TASK TO COMPLETE: Search the lines of the records for the word "Missy", and copy every line that has it.

DATA FOR THIS TASK:

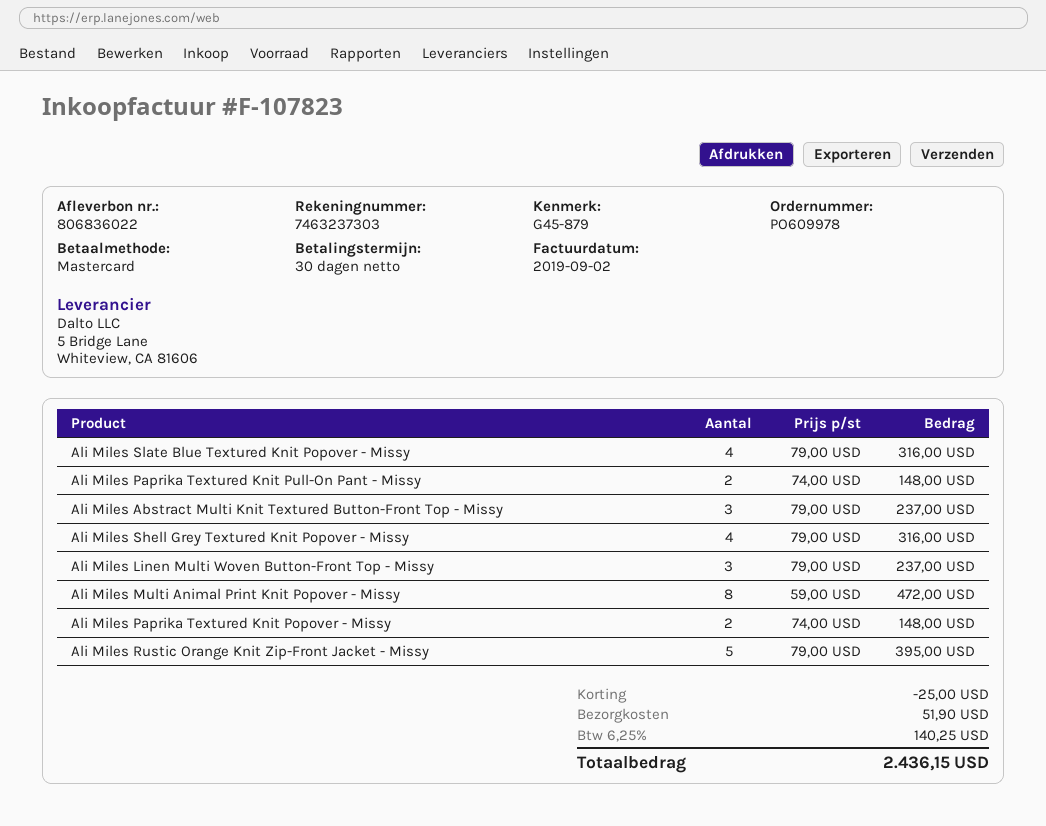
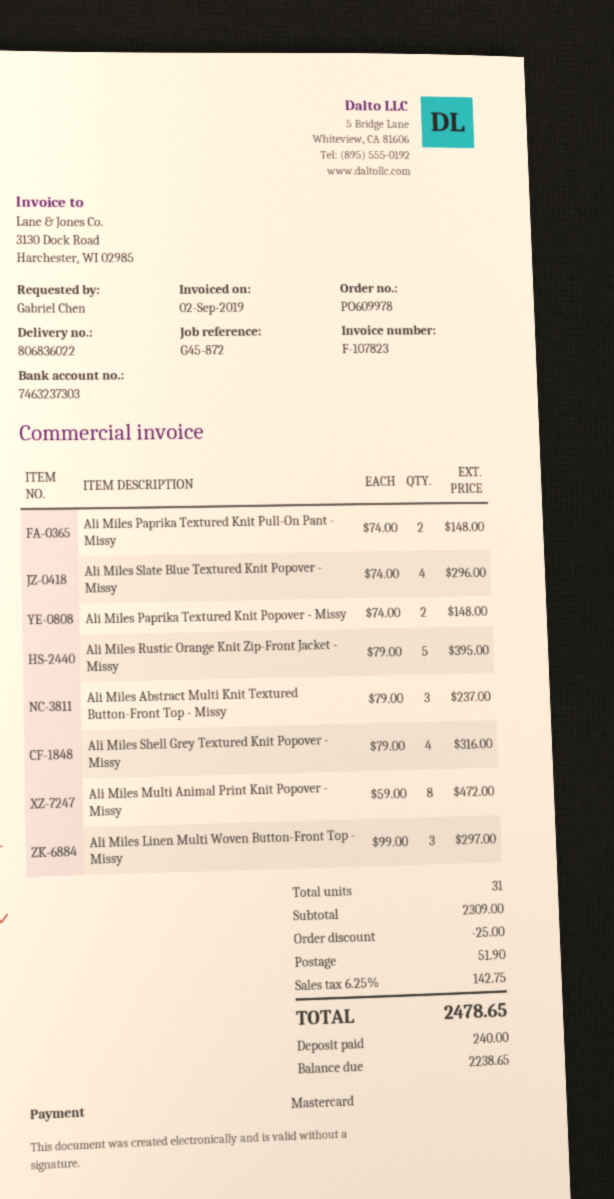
reference: G45-879 -> G45-872
Ali Miles Slate Blue Textured Knit Popover - Missy: 4 x 79.00 = 316.00 -> 4 x 74.00 = 296.00
Ali Miles Linen Multi Woven Button-Front Top - Missy: 3 x 79.00 = 237.00 -> 3 x 99.00 = 297.00
tax: 6.25% = 140.25 -> 6.25% = 142.75
total: 2436.15 -> 2478.65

ANSWER SECTION:
Ali Miles Slate Blue Textured Knit Popover - Missy: 4 x 79.00 = 316.00 -> 4 x 74.00 = 296.00
Ali Miles Linen Multi Woven Button-Front Top - Missy: 3 x 79.00 = 237.00 -> 3 x 99.00 = 297.00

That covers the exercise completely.